Émile Gallé, Chantre de la Nature

Tirage sur papier albuminé.
Collection particulière.
Il n’y a pas de chef-d’œuvre sans artiste, tout comme il n’y a pas d’Art appliqué sans Gallé.
Né dans une famille d’intellectuels protestants en 1846, l’existence hyper créative de l’artiste à de quoi surprendre les biographes désenchantés. À la fois ébéniste et industriel, maître verrier et théoricien, l’artiste et homme d’affaire français cultiva ses cinquante-huit années avec passions et élégance, semant à travers le monde des œuvres d’art et des pensées révolutionnaires qui changèrent le regard du monde artistique. On pourrait se demander à quelle source Émile Gallé puise toute cette énergie ; à quoi il vous répondrait :
« Ma racine est au fond des bois. »
À l’orée de son enfance, le jeune Gallé, en compagnie de son fidèle ami Victor Prouvé, développa secrètement une passion quasi extatique pour Mère Nature. Convaincu de la perfection divine de cette dernière, il se consacra corps et âme à l’étude des arbres, des plantes, des insectes et des minéraux, expliquant plus tard dans son traité philosophique que la beauté est la vérité et que la vérité est dans la nature.
Après ses années d’études en chimie, botanique et minéralogie, Gallé troqua son cartable d’étudiant contre une mallette de chef d’entreprise en reprenant l’atelier de verrerie de son père. En ces lieux, l’artiste pouvait enfin s’adonner à ses créations, en suivant scrupuleusement le conseil de Paul Gauguin : « L’artiste ne doit pas copier la nature mais prendre les éléments de la nature et créer un nouvel élément. »
À la tête de cette affaire familiale, Gallé va s’illustrer par ses qualités humaines, considérant, comme l’utopiste William Morris, que l’art résulte du plaisir de travailler. Et c’est aussi à cette période qu’il commence à appliquer ses théories artistiques et à produire des œuvres « Art déco » : il cristallise la perfection de la nature et l’utilité d’objets du quotidien, enfantant ainsi des objets d’art, souvent considérés par les puristes comme les soufflets de l’Utile à la Beauté.

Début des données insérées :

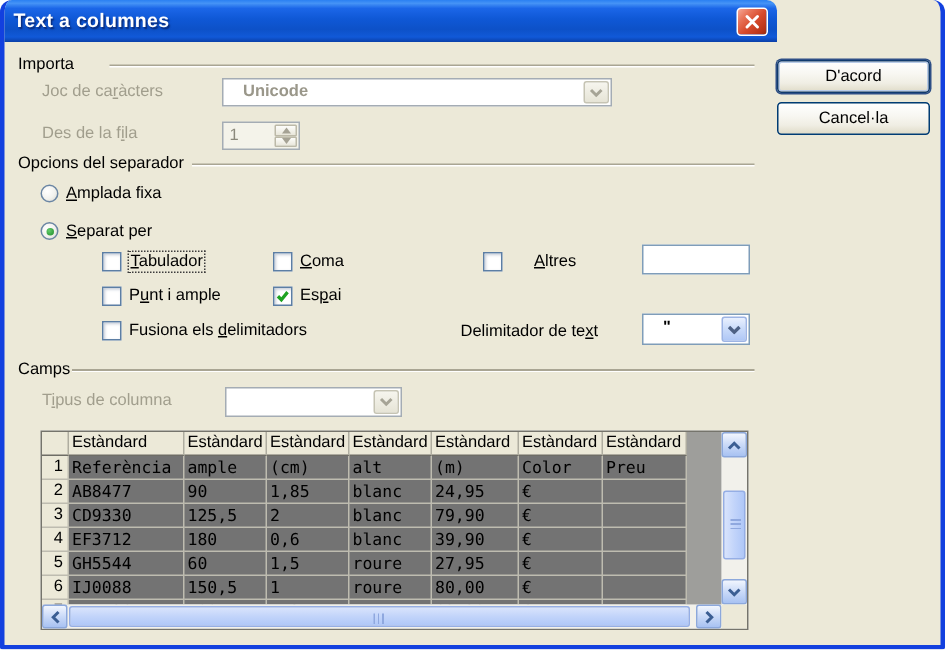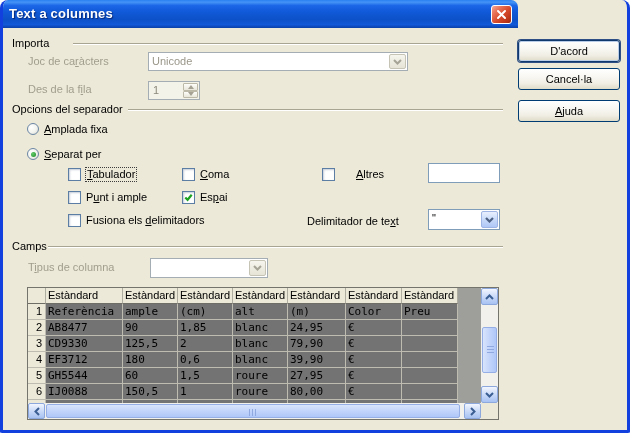--- a/index.html
+++ b/index.html
@@ -37,7 +37,7 @@
 
   
   .combo{position:absolute;display:flex;background:#fff;border:1px solid #7F9DB9;}
-  .combo .ctext{flex:1;padding-left:3px;line-height:17px;overflow:hidden;white-space:nowrap;}
+  .combo .ctext{flex:1;padding-left:13px;line-height:17px;overflow:hidden;white-space:nowrap;font-weight:bold;}
   .combo .cbtn{width:17px;margin:1px;border-radius:2px;display:flex;align-items:center;justify-content:center;}
   .cbtn.en{background:linear-gradient(180deg,#E9F0FE 0%,#CBDCFA 45%,#AFC7F6 100%);border:1px solid #9DB4E4;}
   .cbtn.dis2{background:linear-gradient(180deg,#F6F5EE 0%,#E6E4D6 100%);border:1px solid #C6C4B4;}

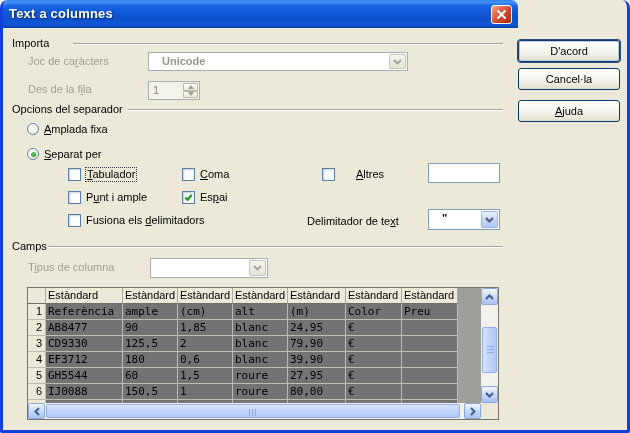--- a/index.html
+++ b/index.html
@@ -322,7 +322,6 @@
 
     <div class="btn default" style="top:12px;">D'acord</div>
     <div class="btn" style="top:40px;">Cancel·la</div>
-    <div class="btn" style="top:72px;"><span></span><span class="mn">A</span><span>juda</span></div>
 
   </div>
 </div>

Verre soufflé-modelé à plusieurs
couches, hauteur : 130 cm ; largeur :
220 cm ; profondeur : 25 cm.
Musée de l’École de Nancy, Nancy
La volonté première de l’artiste était de restituer à la Nature la place qu’elle mérite, et en parfait illusionniste, Gallé l’invite dans les appartements des citadins, décorant les intérieurs de vases libellules en verre soufflé, de lampes de table rhododendron en verre camée, ou de simulacres de plantes en tout genre. Mais on la retrouve aussi dans les ventes aux enchères, les musées et jusque dans les soirées mondaines : bien loin de la danse sensuelle d’une Dita von Teese en émoi dans une coupe de champagne, Gallé reste dans le raffinement et rhabille d’élégantes anémones les très célèbres bouteilles Perrier-Jouët.


Bien loin des meubles en kit IKEA, égérie des plus célèbres designers contemporains tels que Philippe Starck, le chantre de la nature continue de se mouvoir avec grâce dans les cervelles en émulations des artistes de nos temps.
En véritable visionnaire, Émile Gallé est devenu au design ce que la muse est au poète : l’inspiration ultime, source de toute vitalité.